The crimes signalled an end of innocence in California, and where Hollywood was concerned, for Tarantino, the carried-away youth movement seemed to also represent the final nail in the coffin of the old school, as perhaps first hammered-in earlier that year at Cannes by Dennis Hopper’s Easy Rider.

While the Manson crimes continue to be among the most cryptically fascinating events of the love decade, they are hardly at the heart of Tarantino’s tale of a bygone age. With each film in his career, Quentin has offered chapter after chapter of an epic love story dedicated to the undervalued backbone of an industry- nay, a way of life. It’s almost like a career-lengthed mission to shine a light on pulp, lending it a vivacious legitimacy that proves that one person’s trash is indeed another’s treasure with a passion that has proven to be more than a little contagious.

What is so beautiful - a word we don’t often get to attribute to Tarantino films - about Once Upon A Time… In Hollywood, which nods to the historical-fiction masterworks of Sergio Leone, is that Tarantino is taking pause to offer the pure generosity of spirit which he’s lent his fallen angels - from John Travolta to Pam Grier - and now to the eponymous Rick Dalton - and allowing some for himself.

Much of this self-kindness comes in the form of Dalton’s best friend and ego/id counterpoint, Cliff Booth, played with an adorable calm by Brad Pitt, who reports from the other side of the fame rainbow. Booth is content with his lot in life and secure enough with himself to take on Blake’s emotional load. So in addition to having a spectacular ensemble cast, by hitching the film to the dual star-power of DiCaprio and Pitt, Tarantino is treating us to a double-edged meditation on Hollywood identity. Who knew a film concerning Charles Manson could make for such a delightful buddy picture to boot?

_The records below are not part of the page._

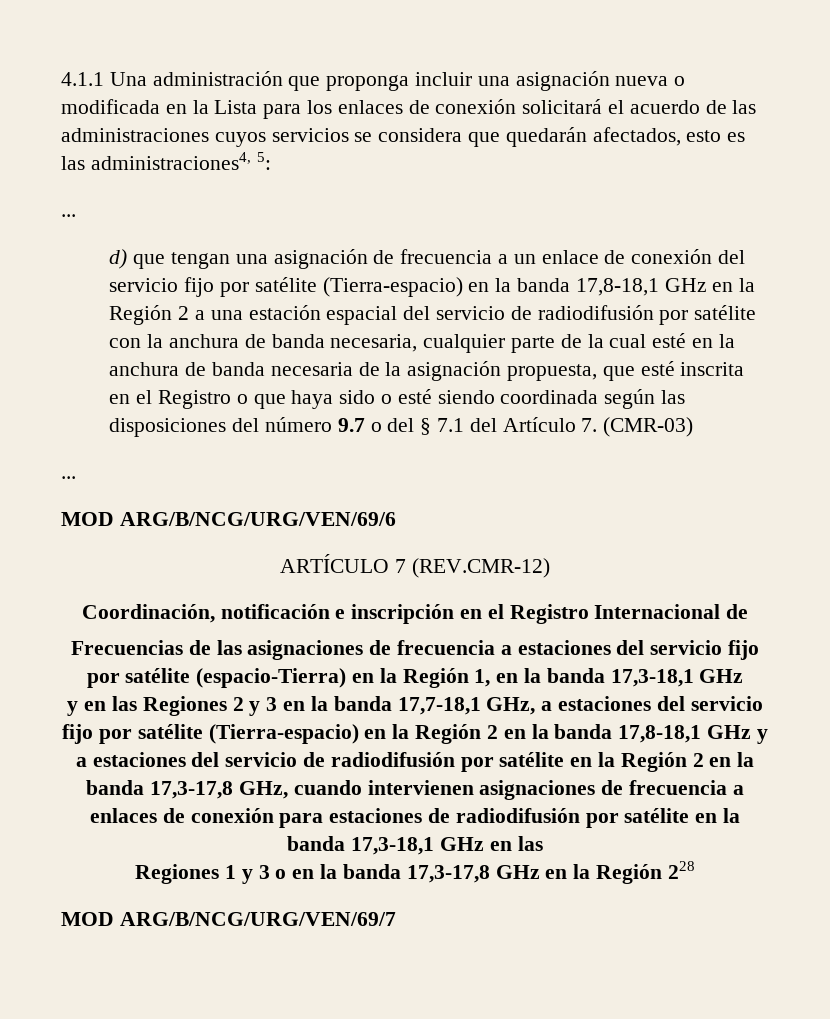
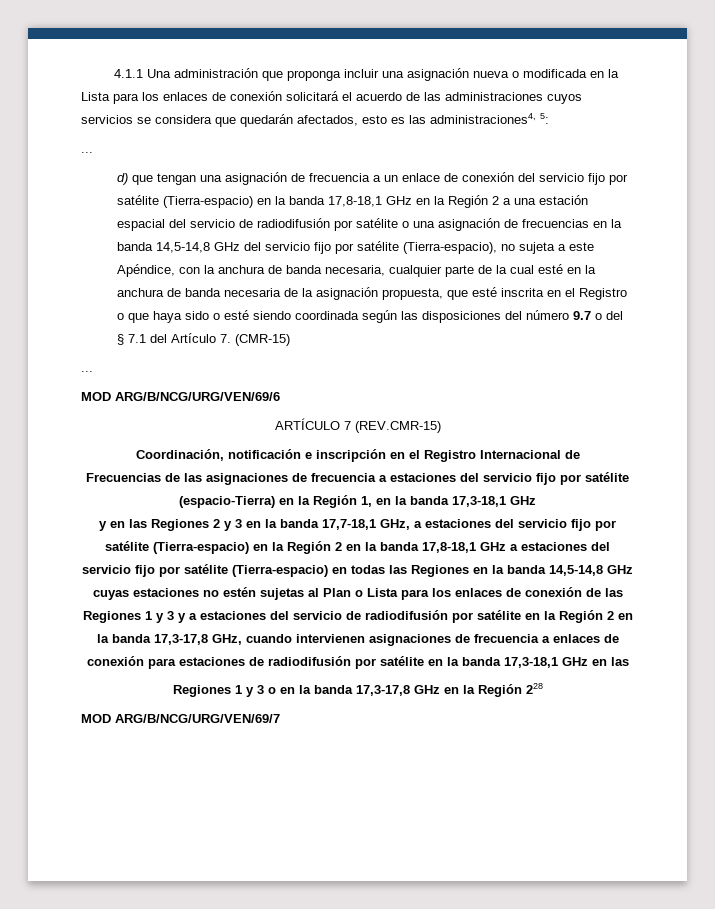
- d) que tengan una asignación de frecuencia a un enlace de conexión del servicio fijo por satélite (Tierra-espacio) en la banda 17,8-18,1 GHz en la Región 2 a una estación espacial del servicio de radiodifusión por satélite con la anchura de banda necesaria, cualquier parte de la cual esté en la anchura de banda necesaria de la asignación propuesta, que esté inscrita en el Registro o que haya sido o esté siendo coordinada según las disposiciones del número 9.7 o del § 7.1 del Artículo 7. (CMR-03)
+ d) que tengan una asignación de frecuencia a un enlace de conexión del servicio fijo por satélite (Tierra-espacio) en la banda 17,8-18,1 GHz en la Región 2 a una estación espacial del servicio de radiodifusión por satélite o una asignación de frecuencias en la banda 14,5-14,8 GHz del servicio fijo por satélite (Tierra-espacio), no sujeta a este Apéndice, con la anchura de banda necesaria, cualquier parte de la cual esté en la anchura de banda necesaria de la asignación propuesta, que esté inscrita en el Registro o que haya sido o esté siendo coordinada según las disposiciones del número 9.7 o del § 7.1 del Artículo 7. (CMR-15)
- ARTÍCULO 7 (REV.CMR-12)
+ ARTÍCULO 7 (REV.CMR-15)
- y en las Regiones 2 y 3 en la banda 17,7-18,1 GHz, a estaciones del servicio fijo por satélite (Tierra-espacio) en la Región 2 en la banda 17,8-18,1 GHz y a estaciones del servicio de radiodifusión por satélite en la Región 2 en la banda 17,3-17,8 GHz, cuando intervienen asignaciones de frecuencia a enlaces de conexión para estaciones de radiodifusión por satélite en la banda 17,3-18,1 GHz en las
+ y en las Regiones 2 y 3 en la banda 17,7-18,1 GHz, a estaciones del servicio fijo por satélite (Tierra-espacio) en la Región 2 en la banda 17,8-18,1 GHz a estaciones del servicio fijo por satélite (Tierra-espacio) en todas las Regiones en la banda 14,5-14,8 GHz cuyas estaciones no estén sujetas al Plan o Lista para los enlaces de conexión de las Regiones 1 y 3 y a estaciones del servicio de radiodifusión por satélite en la Región 2 en la banda 17,3-17,8 GHz, cuando intervienen asignaciones de frecuencia a enlaces de conexión para estaciones de radiodifusión por satélite en la banda 17,3-18,1 GHz en las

Just as Easy Breezy, the Bronco Billy-like protagonist of the book Rick Dalton reads between shot set-ups - yet another fiction within a fiction - comes to terms with the reality of a gradually aging body giving way to a new undesirable set of circumstances, in his second-to-last film, Tarantino is acknowledging that he’s no longer the Sundance kid, while also letting himself off the hook. It’s okay. No star burns forever.

But then again, as long as there are kids like little Quentin, or as I see it, his eight year-old stand-in (played by little Julia Butters) - who in one of the film’s funniest and also most moving scenes validates Dalton’s existence - maybe they sort of do. Maybe stars don’t have to die so long as they’re loved.

As for Tarantino, an imperfect man/director (because who is?) who has brought junior cinephiles like myself so much joy over the years, rescuing falling stars along the way and allowing them to shine anew, what can be said of a cinephile filmmaker with a love so pure? Well, lots has been said already, and God only knows how much more will be said over the next century.

At the end of the day, it doesn’t matter how many of his creative battles ended in clear victory. The fight, no matter how full of grind, has been nothing short of poetic. And now, 25 years after the Sundance kid swept Cannes with his ode to pulp fiction, a love-letter of a career has culminated into Once Upon A Time… In Hollywood, a wistful fairytale that both meditates upon and executes the holiness of entertainment... and that duality is a thing of pure beauty.